Janet Kerr
About Janet E. Kerr
Janet E. Kerr, age 71, has served on La-Z-Boy’s Board since 2009 and is currently Chair of the Nominating and Governance Committee. She is independent under NYSE and company guidelines. Kerr is Professor Emeritus at Pepperdine’s Caruso School of Law, former Vice Chancellor of Pepperdine University, a founder/co-founder of multiple technology companies, and holds certifications in cybersecurity oversight (Carnegie Mellon SEI), disruptive technologies (University of Cambridge), and AI/Generative AI (MIT).
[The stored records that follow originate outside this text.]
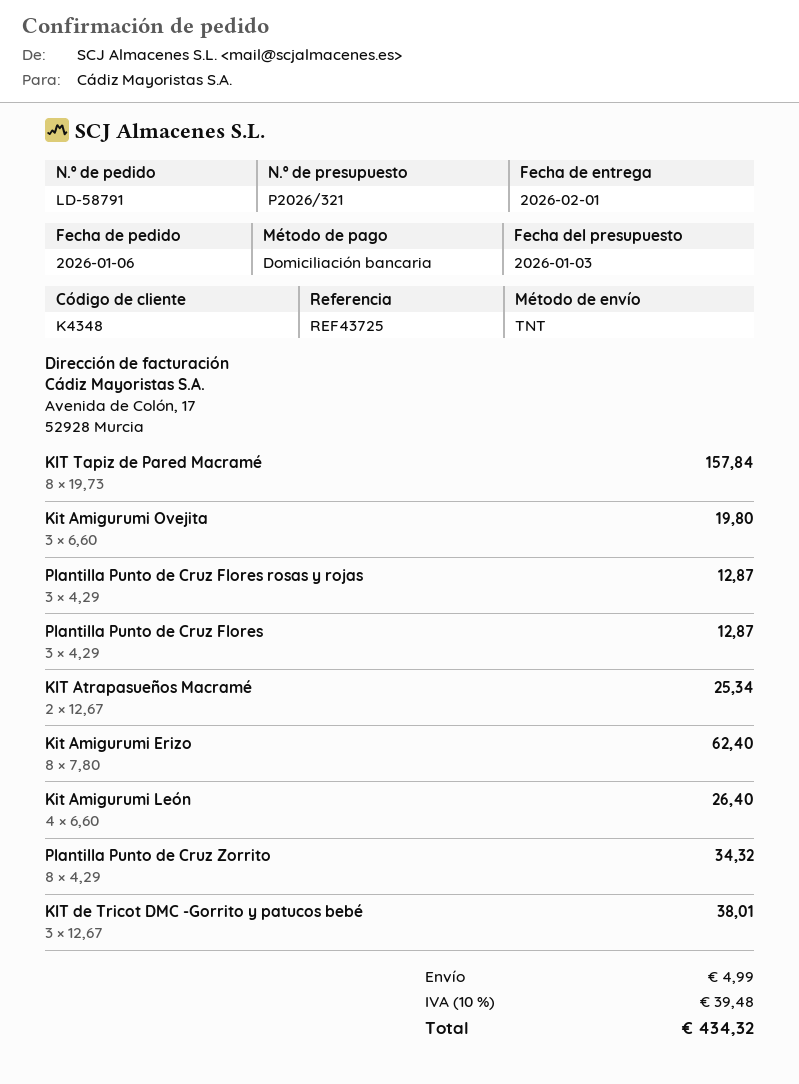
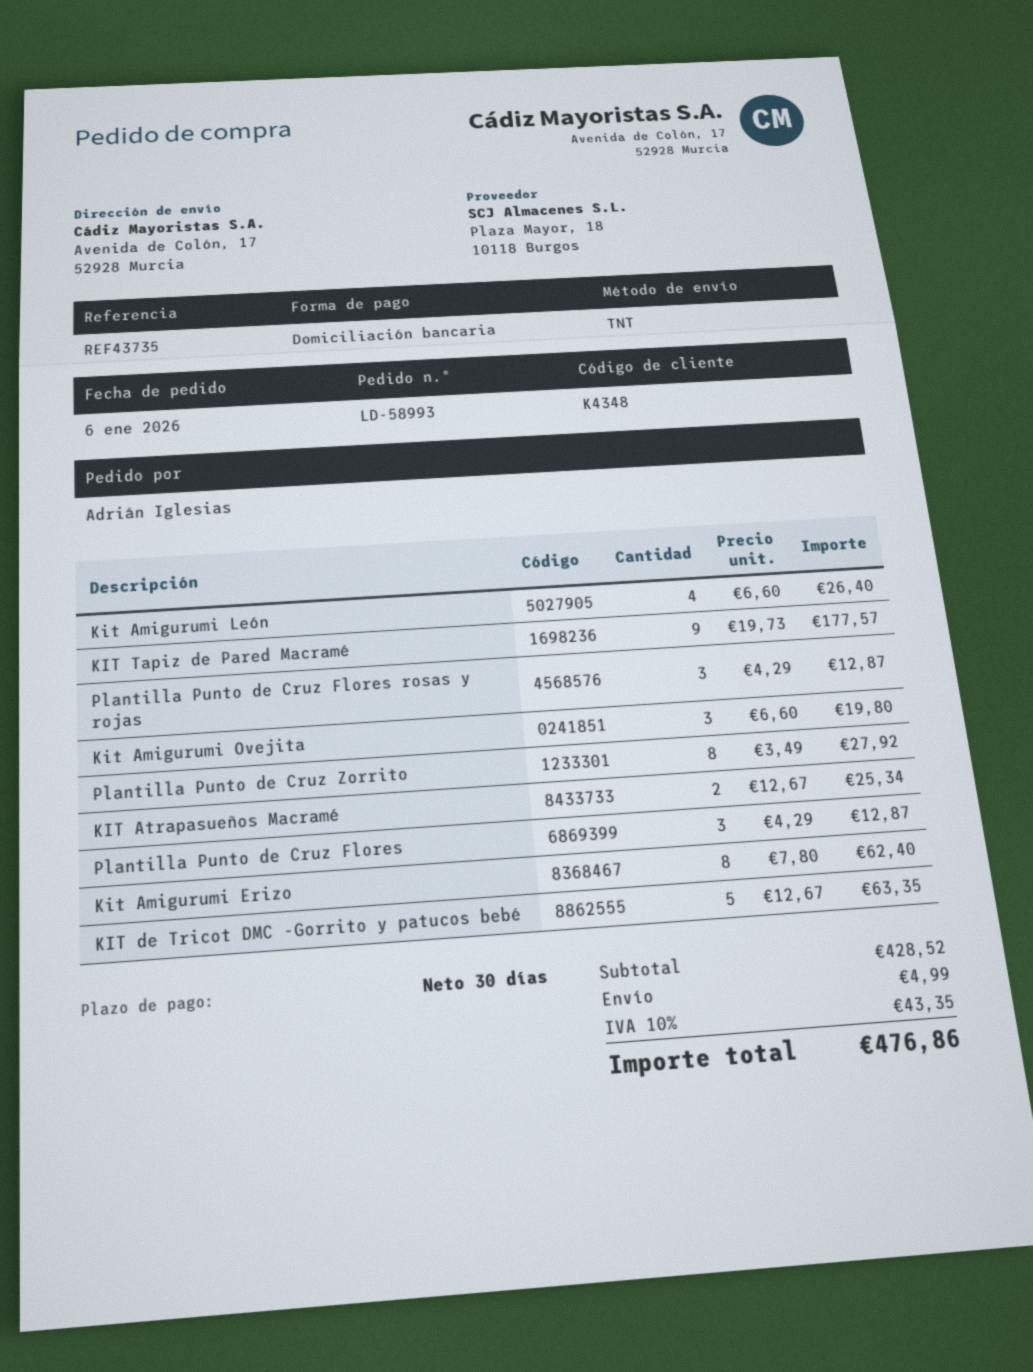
order number: LD-58791 -> LD-58993
reference: REF43725 -> REF43735
KIT Tapiz de Pared Macramé: 8 x 19.73 = 157.84 -> 9 x 19.73 = 177.57
Plantilla Punto de Cruz Zorrito: 8 x 4.29 = 34.32 -> 8 x 3.49 = 27.92
KIT de Tricot DMC -Gorrito y patucos bebé: 3 x 12.67 = 38.01 -> 5 x 12.67 = 63.35
tax: 10% = 39.48 -> 10% = 43.35
total: 434.32 -> 476.86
Her public company board experience includes AppFolio, Inc. and Tilly’s, Inc.
Past Roles
| Organization | Role | Tenure | Committees/Impact |
|---|---|---|---|
| Pepperdine University | Vice Chancellor | 2016–2023 | Senior leadership, governance |
| Pepperdine Caruso School of Law | Professor; Professor Emeritus | 1983–2013; since 2013 | Legal, governance, ESG lecturing and consulting |
| Exemplify, Inc. (acquired by Bloomberg BNA) | Co-founder; Chief Strategy Officer | until 2014 | Technology, knowledge management |
| Palmer Center for Entrepreneurship & the Law (Pepperdine) | Founder; Executive Director | n/a | Entrepreneurship and governance program creation |
| X-Laboratories (with HRL Laboratories) | Co-founder | n/a | Technology commercialization |
External Roles
| Organization | Role | Tenure | Notes |
|---|---|---|---|
| AppFolio, Inc. | Director | since 2015 | Cloud-based business management software |
| Tilly’s, Inc. | Director | since 2011 | Apparel, footwear and accessories retailer |
Board Governance
- Committee assignments: Chair, Nominating and Governance; member roster shows independent-only committees across Audit, Compensation & Talent Oversight, and Nominating & Governance .
- Independence: Board determined all non-employee directors, including Kerr, are independent; CEO/Chair does not serve on committees .
- Attendance and engagement: Board met 5 times in FY2025; at every meeting, independent directors met in executive session; each director attended at least 75% of Board/committee meetings during their service .
- Lead Independent Director structure: CEO/Chair role combined in Dec 2024; Michael Lawton serves as Lead Director with defined responsibilities (agendas, executive sessions, liaison) .
- Overboarding policy: Non-executive directors capped at three other public boards (plus LZB) unless approved; audit committee members capped at two other audit committees unless approved .
- Anti-hedging/anti-pledging and insider trading policy: Directors prohibited from hedging/pledging, short sales, and derivatives; strong ownership guidelines apply .
Fixed Compensation
Policy and grant structure for FY2025:
- Annual cash retainer: $105,000 for non-employee directors .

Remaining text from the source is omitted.